Лаврухин советовал заходить сбоку. Я точно следовал его указаниям и осторожно подводил Тамару Михайловну к вопросу об анонимке. И не моя вина, что мы споткнулись на половине пути, споткнулись на ровном месте, да так крепко, что Тамара Михайловна чуть не села на тротуар. Мы были еще далеко от анонимки, я только подбирался к разговору о Лире, ее имя еще не было названо. Тамара Михайловна толковала что-то про Казакова, про его причуды, я слушал и поддакивал, не забывая при этом легонько подталкивать старушку к предмету, который меня интересовал, к той точке отсчета, которая виделась мне исходной, к тому центру, из которого, полагал, начала раскручиваться спираль всех последующих событий.

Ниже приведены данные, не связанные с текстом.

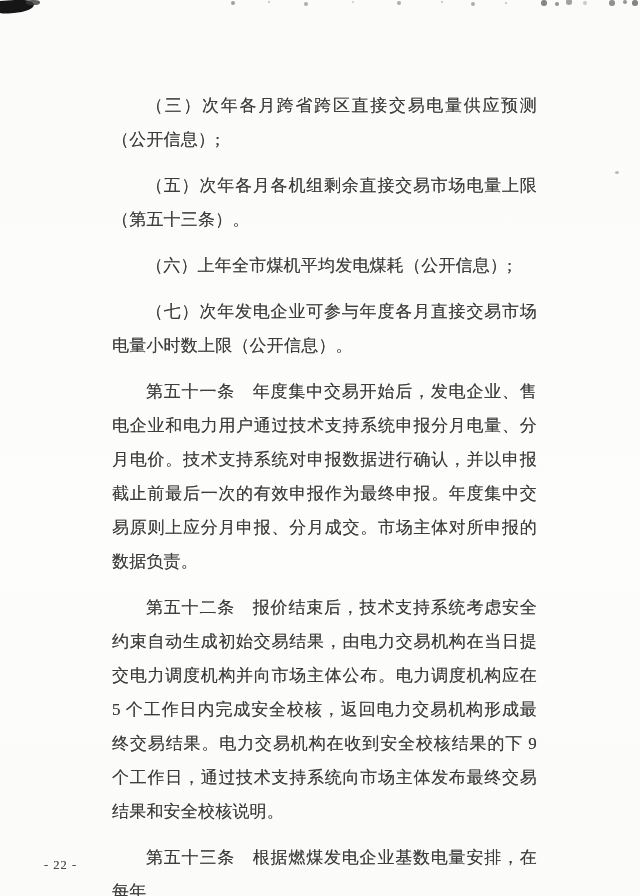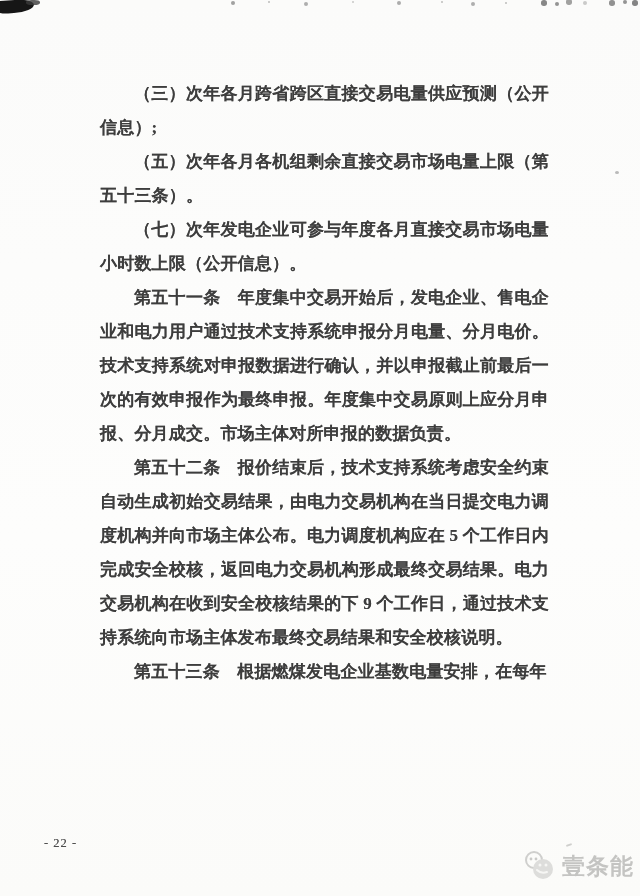--- a/index.html
+++ b/index.html
@@ -58,40 +58,40 @@
   }
 
   
   .doc-body {
     position: absolute;
     left: 100px;
     top: 77px;
     width: 449px;
   }
   .doc-body p, .doc-body h3 {
-    margin: 0;
+    margin: 12px;
     font-size: 17px;
     line-height: 34px;
-    font-weight: bold;
+    font-weight: normal;
     text-align: justify;
     text-justify: inter-ideograph;
     letter-spacing: 0.2px;
     text-shadow: 0 0 0.5px rgba(61,61,61,.65);
   }
   .doc-body p.para { text-indent: 2em; }
   .doc-body h3.section-heading {
     text-align: center;
     text-indent: 0;
   }
 
   
   .page-number {
     position: absolute;
     left: 44px;
-    top: 836px;
+    top: 858px;
     font-size: 12.5px;
     letter-spacing: 1px;
     color: #4c4c4c;
     text-shadow: 0 0 0.5px rgba(76,76,76,.6);
   }
   .watermark {
     position: absolute;
     right: 6px;
     top: 850px;
     display: flex;
@@ -120,35 +120,23 @@
   <div class="top-noise">
     <i class="noise-blob"></i>
     <i class="noise-blob2"></i>
     <i class="noise-dots"></i>
   </div>
   <i class="noise-speck"></i>
 
   <main class="doc-body">
     <p class="para">（三）次年各月跨省跨区直接交易电量供应预测（公开信息）;</p>
     <p class="para">（五）次年各月各机组剩余直接交易市场电量上限（第五十三条）。</p>
+    <p class="para">（六）上年全市煤机平均发电煤耗（公开信息）;</p>
     <p class="para">（七）次年发电企业可参与年度各月直接交易市场电量小时数上限（公开信息）。</p>
     <p class="para">第五十一条　年度集中交易开始后，发电企业、售电企业和电力用户通过技术支持系统申报分月电量、分月电价。技术支持系统对申报数据进行确认，并以申报截止前最后一次的有效申报作为最终申报。年度集中交易原则上应分月申报、分月成交。市场主体对所申报的数据负责。</p>
     <p class="para">第五十二条　报价结束后，技术支持系统考虑安全约束自动生成初始交易结果，由电力交易机构在当日提交电力调度机构并向市场主体公布。电力调度机构应在 5 个工作日内完成安全校核，返回电力交易机构形成最终交易结果。电力交易机构在收到安全校核结果的下 9 个工作日，通过技术支持系统向市场主体发布最终交易结果和安全校核说明。</p>
     <p class="para">第五十三条　根据燃煤发电企业基数电量安排，在每年</p>
   </main>
 
   <div class="page-number">- 22 -</div>
 
-  <div class="watermark">
-    <i class="wm-tick"></i>
-    <svg class="wm-icon" width="36" height="32" viewBox="0 0 36 32">
-      <circle cx="12" cy="10" r="8" fill="none" stroke="#cfcfcd" stroke-width="2"></circle>
-      <circle cx="9" cy="9" r="1.4" fill="#c9c9c7"></circle>
-      <circle cx="14" cy="9" r="1.4" fill="#c9c9c7"></circle>
-      <circle cx="21" cy="19" r="10" fill="#dddddb"></circle>
-      <path d="M15 20 q4 4 10 2" fill="none" stroke="#f6f6f4" stroke-width="2" stroke-linecap="round"></path>
-      <circle cx="18" cy="15" r="1.5" fill="#f6f6f4"></circle>
-      <circle cx="24" cy="15" r="1.5" fill="#f6f6f4"></circle>
-    </svg>
-    <span class="wm-text">壹条能</span>
-  </div>
 
 </div>
 
 </body></html>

Разговор шел о самых, казалось бы, невинных вещах. Старушка толковала о том, что ее супруг скучает по театру, что другие актеры его возраста, да и постарше, все еще играют, а вот Казакову пришлось уйти на пенсию, потому что у него прогрессирующая близорукость, которая и раньше ему мешала, которая у него с детства, такой, знаете ли, редкий медицинский случай, а очков он никогда не носил, было бы смешно надеть на Шмагу, например, очки, что бы из этого вышло? Я сказал, что из этого действительно ничего бы не вышло, но заметил, что подобная близорукость случай не такой уж и редкий, и рассказал Тамаре Михайловне про одного своего знакомого, имея в виду Лаврухина, который без очков не видит дальше собственного носа и, случается, проходит на улице мимо жены, не узнавая ее. «Но Лаврухин оптимист, — прибавил я, — он говорит, что близорукий человек живет в мире, населенном прекрасными женщинами и симпатичными мужчинами. Тем не менее он не пренебрегает очками, которые позволяют ему видеть мир таким, какой он есть на самом деле».